Although Thanksgiving is a time of year when families get together, it is also the time of year when turkeys attack. Not everyone heads to their local supermarket to pick up a butterball or already de-feathered turkey, some people wait for Thanksgiving week to get their bird ready.
In Tennessee fall turkey hunting season generally ends in late October it is important to know that as wild turkeys continue to roam the area, and possibly be persuaded into the area, know that these animals can and will attack.
According to Medicare rules there are nine billing codes for turkey injuries including being struck by or pecked by a turkey.
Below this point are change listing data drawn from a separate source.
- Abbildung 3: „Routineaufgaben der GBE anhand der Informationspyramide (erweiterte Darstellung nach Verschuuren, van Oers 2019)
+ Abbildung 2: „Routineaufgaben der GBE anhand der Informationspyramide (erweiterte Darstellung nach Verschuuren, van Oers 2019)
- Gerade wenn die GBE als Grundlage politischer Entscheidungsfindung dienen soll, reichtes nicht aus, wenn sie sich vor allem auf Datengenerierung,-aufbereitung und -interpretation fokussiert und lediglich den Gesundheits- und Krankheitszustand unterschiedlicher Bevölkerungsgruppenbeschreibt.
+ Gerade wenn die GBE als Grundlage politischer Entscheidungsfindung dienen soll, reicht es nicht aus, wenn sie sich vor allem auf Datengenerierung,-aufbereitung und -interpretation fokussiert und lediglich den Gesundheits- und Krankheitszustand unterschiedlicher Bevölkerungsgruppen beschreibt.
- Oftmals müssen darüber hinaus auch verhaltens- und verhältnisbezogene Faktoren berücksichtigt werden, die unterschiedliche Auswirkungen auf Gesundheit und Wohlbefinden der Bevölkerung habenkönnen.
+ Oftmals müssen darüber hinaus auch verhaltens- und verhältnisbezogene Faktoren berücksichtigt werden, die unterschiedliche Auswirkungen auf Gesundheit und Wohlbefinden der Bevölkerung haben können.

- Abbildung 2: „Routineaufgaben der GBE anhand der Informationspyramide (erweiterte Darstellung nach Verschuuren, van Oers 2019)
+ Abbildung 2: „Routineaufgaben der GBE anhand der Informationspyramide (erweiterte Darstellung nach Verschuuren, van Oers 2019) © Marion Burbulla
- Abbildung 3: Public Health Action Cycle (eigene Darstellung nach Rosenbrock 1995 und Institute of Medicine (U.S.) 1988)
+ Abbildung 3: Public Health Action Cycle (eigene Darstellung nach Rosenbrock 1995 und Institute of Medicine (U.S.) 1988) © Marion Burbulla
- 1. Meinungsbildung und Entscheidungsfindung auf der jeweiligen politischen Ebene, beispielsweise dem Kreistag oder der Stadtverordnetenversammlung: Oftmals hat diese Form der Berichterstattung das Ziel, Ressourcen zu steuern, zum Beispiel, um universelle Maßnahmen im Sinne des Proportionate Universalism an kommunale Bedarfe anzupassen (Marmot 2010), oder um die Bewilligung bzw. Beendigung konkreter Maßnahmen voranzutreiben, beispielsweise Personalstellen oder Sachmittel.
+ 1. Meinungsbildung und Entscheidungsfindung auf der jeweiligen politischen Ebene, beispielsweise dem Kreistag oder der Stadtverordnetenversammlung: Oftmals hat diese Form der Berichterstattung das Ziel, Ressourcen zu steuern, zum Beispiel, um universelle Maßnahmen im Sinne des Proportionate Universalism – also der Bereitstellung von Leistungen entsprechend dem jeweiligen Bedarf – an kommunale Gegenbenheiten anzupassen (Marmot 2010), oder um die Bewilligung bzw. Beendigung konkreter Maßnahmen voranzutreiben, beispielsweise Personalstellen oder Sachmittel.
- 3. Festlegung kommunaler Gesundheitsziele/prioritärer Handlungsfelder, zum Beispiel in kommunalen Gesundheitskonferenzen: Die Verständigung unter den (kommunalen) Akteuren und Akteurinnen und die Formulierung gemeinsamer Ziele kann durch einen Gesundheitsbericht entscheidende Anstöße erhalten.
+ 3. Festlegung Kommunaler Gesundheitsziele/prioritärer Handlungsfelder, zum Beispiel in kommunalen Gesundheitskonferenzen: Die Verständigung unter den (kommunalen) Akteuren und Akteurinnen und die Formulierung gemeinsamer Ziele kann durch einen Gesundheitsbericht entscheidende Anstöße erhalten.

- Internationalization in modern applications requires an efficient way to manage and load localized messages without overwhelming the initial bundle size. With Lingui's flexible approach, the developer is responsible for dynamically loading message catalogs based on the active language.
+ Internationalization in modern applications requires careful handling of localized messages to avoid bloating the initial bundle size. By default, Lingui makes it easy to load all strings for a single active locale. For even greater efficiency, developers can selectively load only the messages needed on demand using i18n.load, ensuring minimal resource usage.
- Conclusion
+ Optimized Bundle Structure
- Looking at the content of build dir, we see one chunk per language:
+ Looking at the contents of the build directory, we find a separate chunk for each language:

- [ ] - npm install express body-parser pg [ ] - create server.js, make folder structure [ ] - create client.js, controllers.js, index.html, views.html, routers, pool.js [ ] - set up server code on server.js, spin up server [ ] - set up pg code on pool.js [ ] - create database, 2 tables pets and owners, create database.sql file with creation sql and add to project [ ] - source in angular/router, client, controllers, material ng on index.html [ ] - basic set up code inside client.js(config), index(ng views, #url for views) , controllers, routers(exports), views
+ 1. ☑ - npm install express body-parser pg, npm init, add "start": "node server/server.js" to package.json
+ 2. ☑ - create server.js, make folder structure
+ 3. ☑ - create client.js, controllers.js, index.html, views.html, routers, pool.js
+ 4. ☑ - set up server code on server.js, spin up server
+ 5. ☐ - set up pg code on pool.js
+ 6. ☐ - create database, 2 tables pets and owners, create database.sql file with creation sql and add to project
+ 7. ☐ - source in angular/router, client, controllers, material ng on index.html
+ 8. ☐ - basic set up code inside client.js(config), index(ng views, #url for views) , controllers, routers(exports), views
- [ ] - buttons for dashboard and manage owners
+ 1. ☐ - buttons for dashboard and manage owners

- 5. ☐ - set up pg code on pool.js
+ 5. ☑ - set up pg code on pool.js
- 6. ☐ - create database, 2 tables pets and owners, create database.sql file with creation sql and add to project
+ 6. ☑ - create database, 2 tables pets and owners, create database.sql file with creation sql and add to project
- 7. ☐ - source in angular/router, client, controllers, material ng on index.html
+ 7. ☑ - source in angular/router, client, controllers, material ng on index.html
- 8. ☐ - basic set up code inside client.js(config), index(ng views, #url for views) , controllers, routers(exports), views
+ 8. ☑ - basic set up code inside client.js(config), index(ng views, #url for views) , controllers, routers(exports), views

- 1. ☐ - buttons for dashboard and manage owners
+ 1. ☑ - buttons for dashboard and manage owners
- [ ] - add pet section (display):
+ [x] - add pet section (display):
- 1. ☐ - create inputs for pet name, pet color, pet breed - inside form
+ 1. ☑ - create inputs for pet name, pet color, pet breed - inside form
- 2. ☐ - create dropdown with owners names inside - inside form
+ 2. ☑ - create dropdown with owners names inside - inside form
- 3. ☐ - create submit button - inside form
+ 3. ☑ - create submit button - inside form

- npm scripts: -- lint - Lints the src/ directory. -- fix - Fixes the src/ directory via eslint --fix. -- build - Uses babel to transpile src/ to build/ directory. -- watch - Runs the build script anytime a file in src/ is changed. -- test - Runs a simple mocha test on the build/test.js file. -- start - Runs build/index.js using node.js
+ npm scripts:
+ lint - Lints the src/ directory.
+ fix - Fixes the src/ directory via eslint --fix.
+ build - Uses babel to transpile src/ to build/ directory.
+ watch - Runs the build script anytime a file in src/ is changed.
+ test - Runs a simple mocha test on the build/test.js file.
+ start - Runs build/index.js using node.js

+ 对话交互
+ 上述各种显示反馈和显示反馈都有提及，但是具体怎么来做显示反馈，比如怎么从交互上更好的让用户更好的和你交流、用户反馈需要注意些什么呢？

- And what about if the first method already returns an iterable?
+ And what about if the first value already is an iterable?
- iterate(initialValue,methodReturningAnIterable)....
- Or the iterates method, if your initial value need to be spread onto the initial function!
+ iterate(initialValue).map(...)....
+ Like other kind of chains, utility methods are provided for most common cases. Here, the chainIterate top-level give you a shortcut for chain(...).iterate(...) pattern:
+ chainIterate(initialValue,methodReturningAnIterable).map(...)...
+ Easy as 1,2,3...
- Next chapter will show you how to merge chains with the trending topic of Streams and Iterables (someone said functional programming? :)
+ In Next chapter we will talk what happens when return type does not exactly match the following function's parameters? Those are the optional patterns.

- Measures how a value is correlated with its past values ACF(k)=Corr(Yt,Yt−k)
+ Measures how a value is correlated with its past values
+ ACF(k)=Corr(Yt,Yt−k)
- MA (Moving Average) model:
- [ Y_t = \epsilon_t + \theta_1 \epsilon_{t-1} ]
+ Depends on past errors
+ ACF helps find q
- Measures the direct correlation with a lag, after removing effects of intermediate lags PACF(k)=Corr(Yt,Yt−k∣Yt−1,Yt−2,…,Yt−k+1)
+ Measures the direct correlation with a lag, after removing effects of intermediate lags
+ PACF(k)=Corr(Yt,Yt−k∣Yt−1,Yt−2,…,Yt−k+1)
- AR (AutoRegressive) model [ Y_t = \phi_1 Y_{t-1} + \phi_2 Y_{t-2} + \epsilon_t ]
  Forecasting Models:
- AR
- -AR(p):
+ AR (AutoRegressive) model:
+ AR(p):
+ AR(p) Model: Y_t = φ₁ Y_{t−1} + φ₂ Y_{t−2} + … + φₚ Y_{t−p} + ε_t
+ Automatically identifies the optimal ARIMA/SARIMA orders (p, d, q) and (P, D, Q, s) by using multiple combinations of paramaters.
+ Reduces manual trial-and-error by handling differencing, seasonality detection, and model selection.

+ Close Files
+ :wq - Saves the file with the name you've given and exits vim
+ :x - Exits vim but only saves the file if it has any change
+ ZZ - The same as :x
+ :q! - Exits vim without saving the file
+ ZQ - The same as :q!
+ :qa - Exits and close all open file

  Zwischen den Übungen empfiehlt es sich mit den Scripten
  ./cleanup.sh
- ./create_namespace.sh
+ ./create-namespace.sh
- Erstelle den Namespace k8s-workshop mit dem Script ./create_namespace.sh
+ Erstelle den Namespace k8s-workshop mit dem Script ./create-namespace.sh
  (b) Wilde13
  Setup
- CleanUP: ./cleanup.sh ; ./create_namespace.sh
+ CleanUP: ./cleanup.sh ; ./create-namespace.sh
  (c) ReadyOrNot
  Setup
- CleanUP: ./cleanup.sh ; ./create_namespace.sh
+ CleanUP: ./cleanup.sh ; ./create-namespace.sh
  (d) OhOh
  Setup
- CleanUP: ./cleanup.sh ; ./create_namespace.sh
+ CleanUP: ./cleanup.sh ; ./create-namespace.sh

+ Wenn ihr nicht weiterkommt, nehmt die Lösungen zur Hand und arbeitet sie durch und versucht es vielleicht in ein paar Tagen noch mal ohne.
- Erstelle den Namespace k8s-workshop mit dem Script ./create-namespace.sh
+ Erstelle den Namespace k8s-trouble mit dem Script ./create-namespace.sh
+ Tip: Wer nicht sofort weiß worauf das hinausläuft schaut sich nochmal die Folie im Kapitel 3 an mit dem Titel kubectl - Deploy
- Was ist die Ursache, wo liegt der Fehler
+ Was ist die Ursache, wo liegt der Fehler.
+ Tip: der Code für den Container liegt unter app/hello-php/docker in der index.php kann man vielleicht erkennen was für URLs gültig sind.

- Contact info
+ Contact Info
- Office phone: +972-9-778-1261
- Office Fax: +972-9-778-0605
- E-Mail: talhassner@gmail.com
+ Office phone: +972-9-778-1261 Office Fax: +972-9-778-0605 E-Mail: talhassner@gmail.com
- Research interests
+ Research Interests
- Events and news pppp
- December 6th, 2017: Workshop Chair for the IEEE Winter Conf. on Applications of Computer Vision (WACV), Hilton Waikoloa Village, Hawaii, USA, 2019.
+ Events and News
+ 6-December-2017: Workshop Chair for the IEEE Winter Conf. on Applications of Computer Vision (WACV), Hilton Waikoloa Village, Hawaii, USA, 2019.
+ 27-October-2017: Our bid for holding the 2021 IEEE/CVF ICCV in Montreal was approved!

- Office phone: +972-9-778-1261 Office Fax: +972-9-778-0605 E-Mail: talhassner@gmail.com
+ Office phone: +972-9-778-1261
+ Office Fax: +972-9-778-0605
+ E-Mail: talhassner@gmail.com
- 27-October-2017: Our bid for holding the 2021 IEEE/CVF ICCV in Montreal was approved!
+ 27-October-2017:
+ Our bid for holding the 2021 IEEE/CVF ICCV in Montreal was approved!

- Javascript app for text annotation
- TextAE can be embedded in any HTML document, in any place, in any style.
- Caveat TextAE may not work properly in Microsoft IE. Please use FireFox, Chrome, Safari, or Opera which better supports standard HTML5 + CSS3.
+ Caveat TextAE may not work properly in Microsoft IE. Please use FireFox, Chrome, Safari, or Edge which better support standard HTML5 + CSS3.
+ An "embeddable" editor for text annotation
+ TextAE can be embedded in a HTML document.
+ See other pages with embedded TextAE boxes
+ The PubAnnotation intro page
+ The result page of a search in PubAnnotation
In some cases coding will be used to determine if a person suffered subsequent encounters and negative side effects such as anxiety from the attack.
As noted in the video turkeys will even attack vehicles; in 2013 a Kansas man suffered minor injuries after a turkey flew into his windshield. The driver sustained minor cuts and eye injuries.
Even if you have your turkey ready and do not have to worry about turkey attacks, there are some safety tips in mind if you plan on deep frying your turkey.
- Do not overfill your pot with oil. If you just recently bought the pot an owners manual should inform you what level the oil should be at.
- Never drop a frozen or partially thawed turkey into the oil. A completely thawed turkey should be lowered slowly into the pot to prevent the oil from splashing.
- Turkey fryers should be placed away from the home. The smallest fire can engulf decks and their flammable structures of the home.
- Do not leave your fire unattended, all good chefs have a sous chef so be sure you find one for the big day.
- Make sure your fryer is situated on even ground. As most turkey fryers are top-heavy, unable ground can cause them to tip over leading to serious burn injuries and even a fire.
Cooks who do not plan on frying their bird should also keep in mind that cooking fires double on Thanksgiving Day and are the number one cause of home fires and home injuries. Make sure your fire alarms batteries have been changed and keep a fire extinguisher within reach just in case!